Ever since Element Pictures’ “The Guard” premiered at Sundance this year, the Irish shingle has been bucking the nation’s unstable economy to become a promising international player.
Andrew Lowe and Ed Guiney’s year started with a good omen: “The Guard,” helmed and penned by John Michael McDonagh and co-produced with Repisal’s Chris Clark and Flora Fernandez Marengo, quickly became a Sundance favorite. A raft of U.S. distribs vied for the pic, which was snapped up by Sony Pictures Classics.
On Thursday, the pic will be unveiled to its home audience when it screens at the Galway Film Fleadh, where the film was shot.
“It’s been picture perfect in a way,” said Element’s Lowe. ” ‘The Guard’ was very well received in Sundance, Tribeca and Edinburgh and now it’s going to Galway. All those different lives, and still the audience responds.”
In the past 12 months, Element has been involved in productions including Paolo Sorrentino’s Cannes competish title “This Must Be the Place,” which it co-produced with Italy’s Lucky Red; Jerry Skolimowski’s thriller “Essential Killing,” which snapped up two awards in Venice; and is currently in the works on Clive Owen-Andrea Riseborough starrer “Shadow Dancer,” helmed by James Marsh and co-produced with Chris Coen’s Unanimous Entertainment.
A decade after Lowe and Guiney founded Element, they now have a clear understanding of what it takes to succeed in the Irish filmmaking world.
For them, location is key. Ireland, despite the its staggering national debt, is a great place for them to access financing in Europe as well as forge relationships with key players in Blighty.

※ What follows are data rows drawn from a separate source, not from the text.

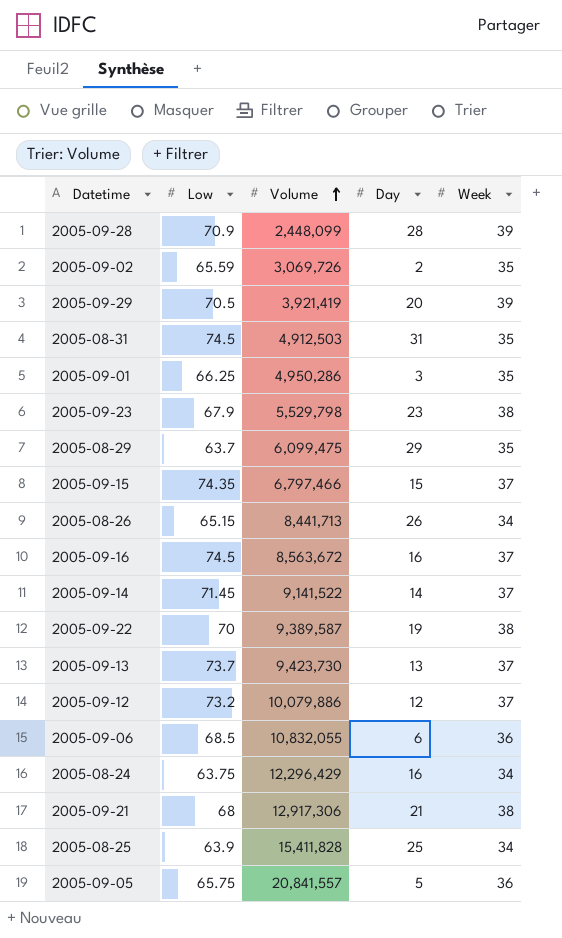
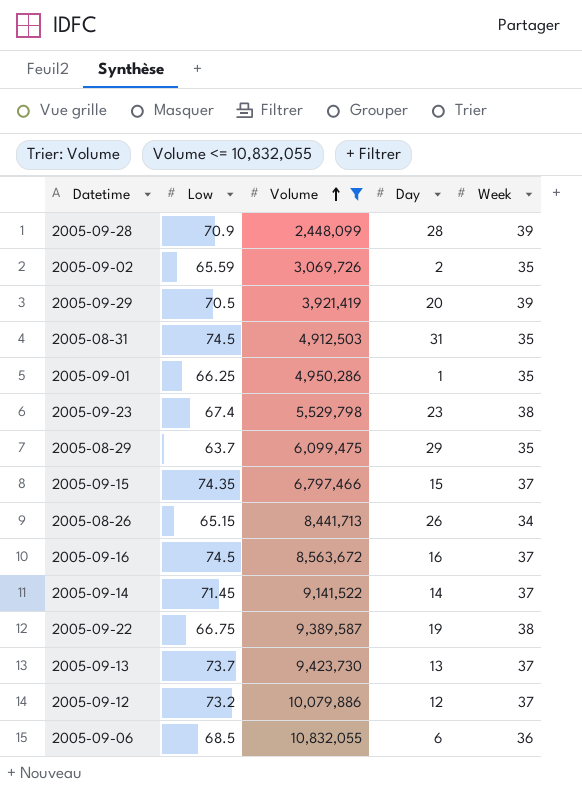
filter: none -> Volume <= 10,832,055
2005-09-01 | Day: 3 -> 1
2005-09-23 | Low: 67.9 -> 67.4
2005-09-22 | Low: 70 -> 66.75

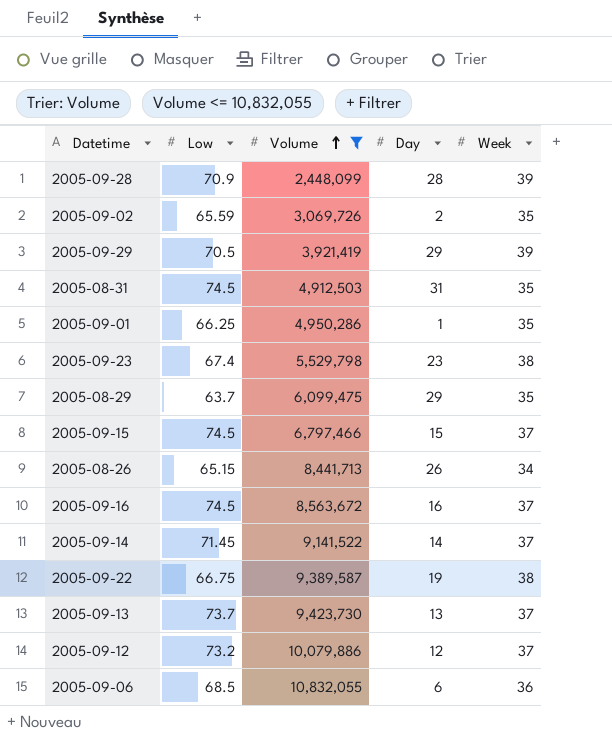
2005-09-29 | Day: 20 -> 29
2005-09-15 | Low: 74.35 -> 74.5

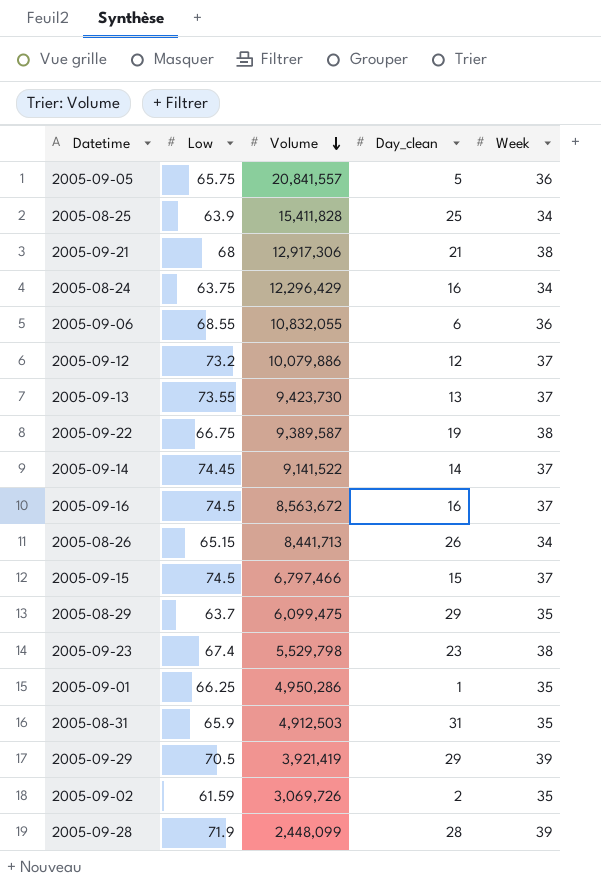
filter: Volume <= 10,832,055 -> none
row order: Volume ascending -> Volume descending
column name: Day -> Day_clean
2005-09-06 | Low: 68.5 -> 68.55
2005-09-13 | Low: 73.7 -> 73.55
2005-09-14 | Low: 71.45 -> 74.45
2005-08-31 | Low: 74.5 -> 65.9
2005-09-02 | Low: 65.59 -> 61.59
2005-09-28 | Low: 70.9 -> 71.9

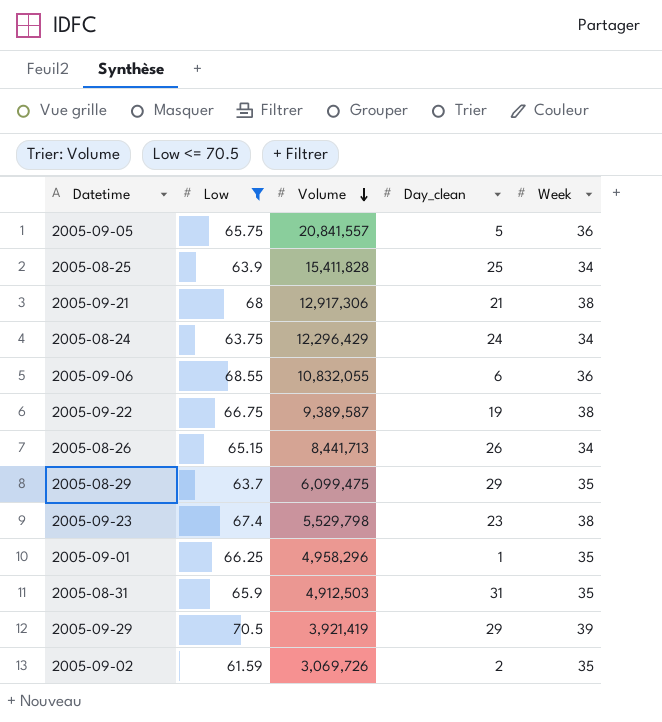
filter: none -> Low <= 70.5
2005-08-24 | Day_clean: 16 -> 24
2005-09-01 | Volume: 4,950,286 -> 4,958,296

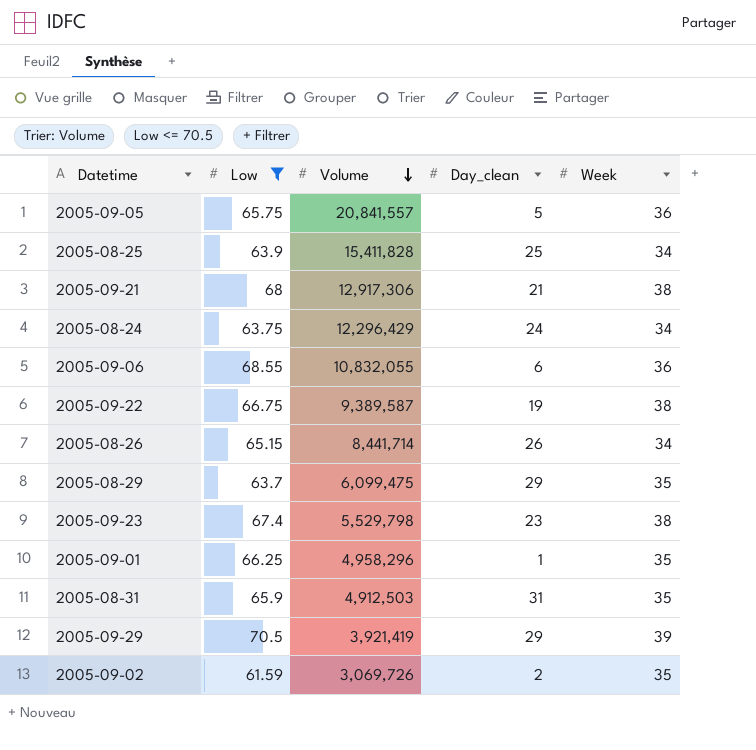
2005-08-26 | Volume: 8,441,713 -> 8,441,714

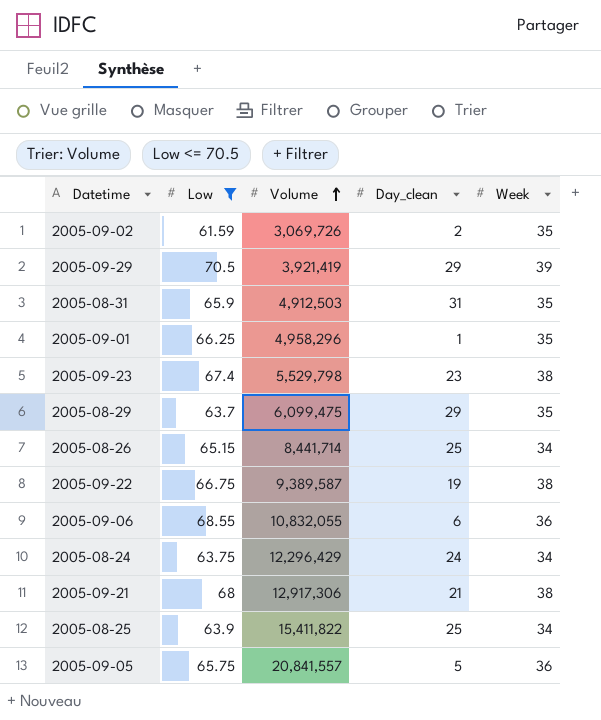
row order: Volume descending -> Volume ascending
2005-08-26 | Day_clean: 26 -> 25
2005-08-25 | Volume: 15,411,828 -> 15,411,822

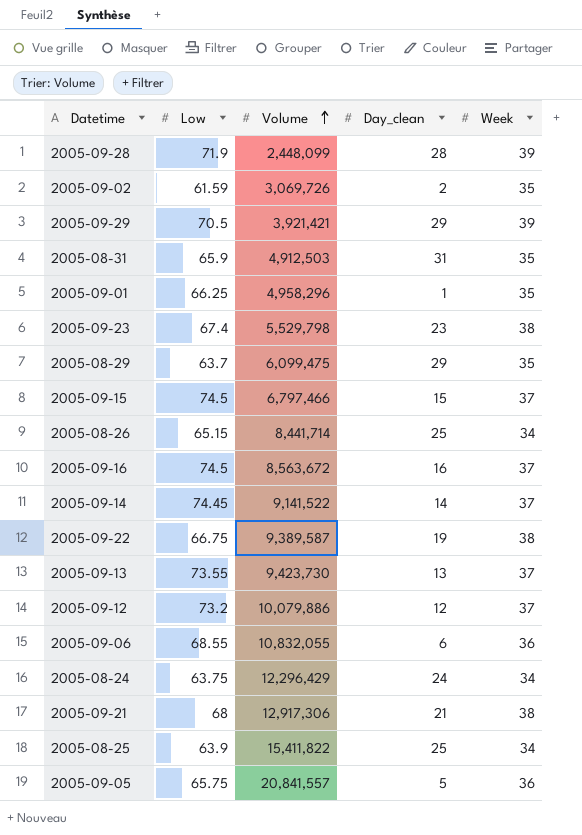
filter: Low <= 70.5 -> none
2005-09-29 | Volume: 3,921,419 -> 3,921,421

“The great thing about Ireland is that it is very co-production friendly in a way the U.K. isn’t, particularly because we’re the only English-speaking country that is a member of Eurimages [Europe’s development fund for co-productions],” said Lowe. ” ‘This Must Be the Place’ is a prime example. We’re definitely trying to find more of those English-language European projects on that kind of scale and that is the advantage we have being able to sit in both camps.”
Lowe adds that it’s important for industryites to divorce what’s going on in the Irish economy from what’s going on in the film industry.
“The incentives are still very stable. There’s strong political support for the sector. At a higher budget level, you’re looking at getting 28% of your spend in Ireland compared to 20% in the U.K. That’s a very big difference.”
In 2007, Element set up its own distribution biz in Ireland, which they say has been key to shaping the types of films they board.
Element’s first pic distributed in Ireland was Lenny Abrahamson’s “Garage” in 2007, which ended up being the highest- grossing Irish pic that year, earning more than €350,000 ($508,000) at the box office.
Since then, Element distributes its own productions and acquisitions and benefits from a relationship with the U.K.’s Optimum Releasing where it releases Optimum titles in Ireland. This, the principals say, enabled them to build an infrastructure.
Forging relationships like these are key to Element’s gameplan.
“In a world where traditional models are falling down, the thing that shines through is quality and what is always going to be a value are your working relationships and talent relationships,” said Guiney.
Element has forged a unique relationship with Abrahamson (“Adam and Paul”) and are working on his next projects, which include an untitled low-budget murder pic and comedy “Frank,” which is “in the vein of Napoleon Dynamite” and is produced with Stevie Lee and David Barron (“Harry Potter”).
Film4, with which Element also has a very close relationship, is backing “Frank.”
The company has hired former Focus Features VP of acquisitions and productions Lee Magiday to work in its London office and focus on its European biz and forging contacts with potential partners.
“We’re in London frequently,” said Guiney. “A lot of development activity will be here in the U.K. and people looking for projects that come from the U.K. is a big thing for us.”
Additionally, Element is developing its own VOD platform, Volta, aimed at distributing arthouse pics, which it expects to launch before the end of the year.
“The ambition is to eventually offer every Irish film ever made and the best of international cinema,” said Lowe.
“One of the things we’re very keen to do and haven’t yet is partner with American filmmakers and producers and help them find funding in Europe,” said Guiney. “That’s something we thought we could do easily because we know the landscape well and it’s our back garden.
“American producers in their DNA are very collaborative. They’re open and happy to involve you and that makes it very rewarding.”